Ireland signs up to international tax plans
The Irish government has agreed to sign up to an international agreement setting a global minimum corporation tax rate of 15 per cent for large firms.
Speaking after a cabinet meeting yesterday, finance minister Paschal Donohoe said: “The government has given approval today for Ireland to sign up to the political agreement at the OECD Inclusive Framework on a new tax framework to address the tax challenges of digitalisation.”
The first of the two pillars to the agreement will see a reallocation of a proportion of profits to the jurisdiction of the consumer. Pillar 2 will see the adoption of a new global minimum effective tax rate applying to multinationals with global revenues in excess of €750 million.
The agreement aims to help resolve issues brought about by the digitalisation of the economy, which resulted in the international tax framework struggling to accommodate the evolving business models of large multinational enterprises.

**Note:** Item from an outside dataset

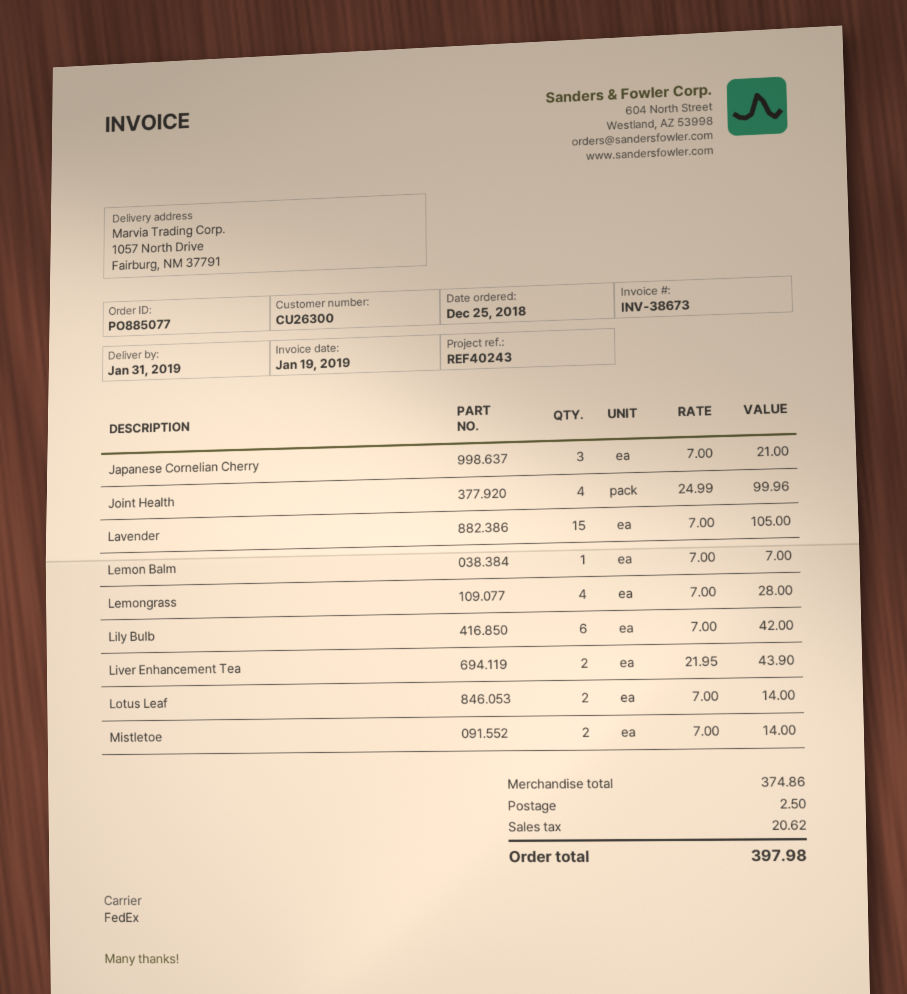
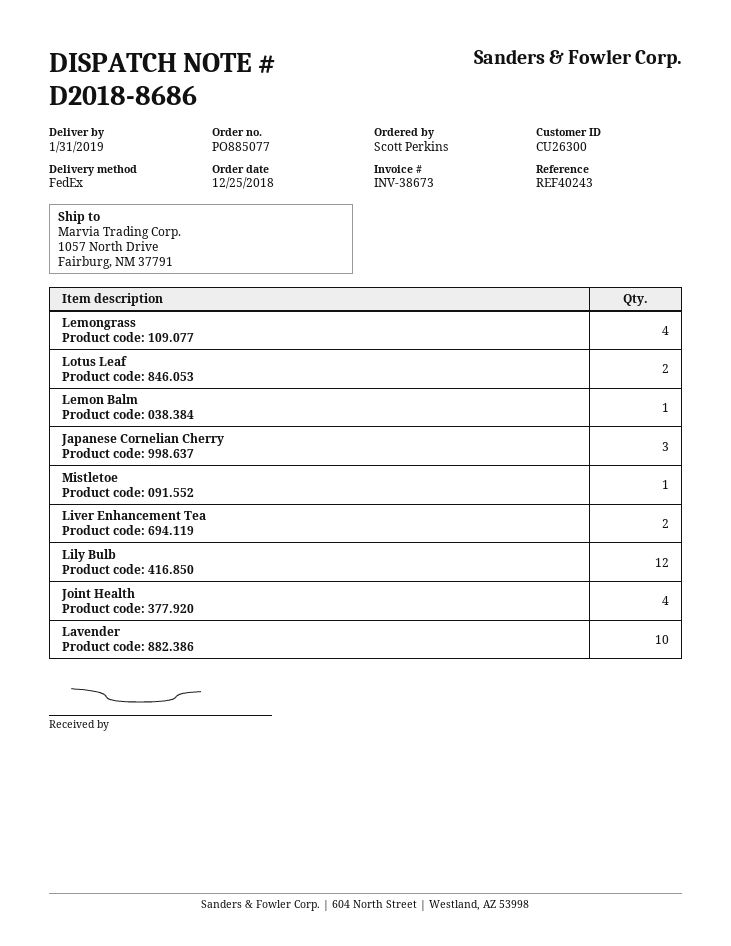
Lavender: 15 -> 10
Lily Bulb: 6 -> 12
Mistletoe: 2 -> 1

The 15 per cent rate will apply to 56 Irish multinationals employing approximately 100,000 people, and 1,500 foreign owned MNEs based in Ireland employed approximately 400,000 people.
For over 160,000 businesses in Ireland with a turnover less than €750million per annum, who employ approximately 1.8 million people, there will be no change to their corporation tax rate of 12.5 per cent.
Mr Donohoe said: “We have seen over the last two years the benefits of innovation – critically in respect to the vaccines which are allowing society now to reopen, but also the role that technology played in keeping businesses open.
“Innovation matters and it is right that the tax system can support this. I am pleased that it has been recognised and delivered in the agreement.”